Alfredo Campoli (1906-1991) was born in Rome; his father, Romeo, taught the violin and played at the Costanzi Theatre (now the Royal Opera House) and at La Scala, and his mother, Elvira Campoli-Celi had been an opera singer of some repute.  The family went to live in London in 1912, possibly because Elvira had an eye on a career at Covent Garden, an ambition which never came to fruit.

While Romeo played in and directed cinema orchestras and taught, Alfredo had begun to learn the violin from him and in 1923 made his very successful Wigmore Hall début.  Alfredo had a double career, playing serious music plus playing in dance bands like many of his generation, among them Hugo Rignold, Reginald Kell, William Primrose, Walter Goehr, Stanford Robinson, Jean Pougnet and Anthony Pini. Campoli’s salon career included the Trocadero, Shaftesbury Avenue and the Dorchester Hotel, prestigious posts indeed, and he had a recording contract with Edward Lewis’s Decca by the early 1930s. He continued giving concerts and doing broadcasts of serious music, a 1933 performance of the Brahms violin concerto with the Bournemouth orchestra very well received. Pre-war recordings are available on Pearl GEMM CD9151 including Vivaldi Op. 8, 1-4 from a French radio broadcast, Bruch’s Violin Concerto No.1 with Walter Goehr.

Campoli had retained his Italian citizenship and despite his fame and fortune in the UK was on 10 October 1940 declared an enemy alien. Unlike three of the members of the Amadeus Quartet, for example, he was not sent to the Isle of Man, but remained at home and after several months was allowed to play in public, though broadcasting for the BBC was delayed further. Soon, however, he was giving concerts for both ENSA (Entertainments National Service Association, or Every Night Something Awful) – and CEMA (wartime precursor of the British Arts Council) in great numbers,  and broadcasting, his popularity undiminished with the British public – the BBC really had had nothing to fear.

After the War, and now a British citizen, Campoli’s career in classical music flourished further, assisted by his releasing a series of very well received Decca 78s and LPs, and by his more than 1000 broadcasts. The fourth volume in the Beulah series contains a couple of stereo recordings made in May 1958 in the Kingsway Hall with the London Philharmonic Orchestra under Sir Adrian Boult. Using three omnidirectional microphones, Kenneth Wilkinson produced his customary warm and clear sound; recordings made in this way were filed as BN (binaural) in the Decca library and Beulah released them in this way.  [Although binaural is always just two channels…Ed.] The Mendelssohn Concerto gets a fine reading, Campoli’s tuning spot-on as always, the Bruch masterly and imposing. His “bel canto” playing is certainly on show here; Elvira was not surprised at this description of his playing – she had been involved in a production of Aida when pregnant with Alfredo.

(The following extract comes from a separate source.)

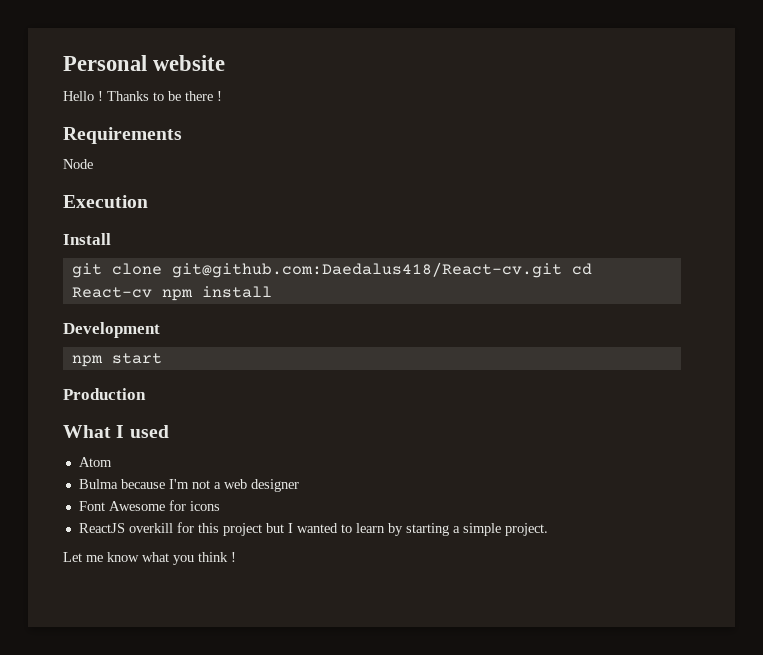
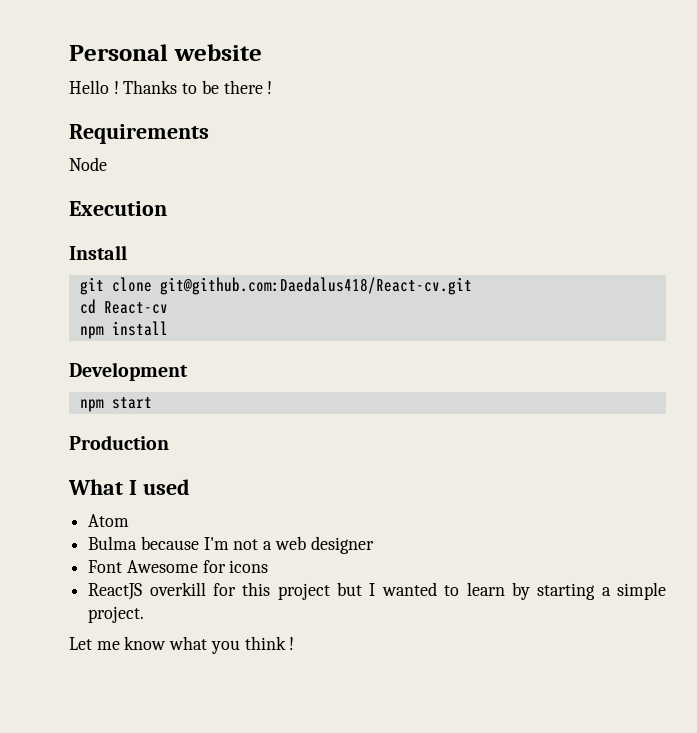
(562, 270) none -> (472, 286) //
(152, 292) none -> (168, 307) //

The two Saint-Saëns items were recorded in 1953, again in the Kingsway Hall, with the London Symphony Orchestra under Anatole Fistoulari whose recordings especially of ballet music are still much loved today.  These are superb performances, virtuoso and musical; the St.-Saens transfer from LP is a mite noisier and less focused than Pristine Classical’s on PASC 062.  But this is an altogether fine conclusion to Beulah’s Campoli collection.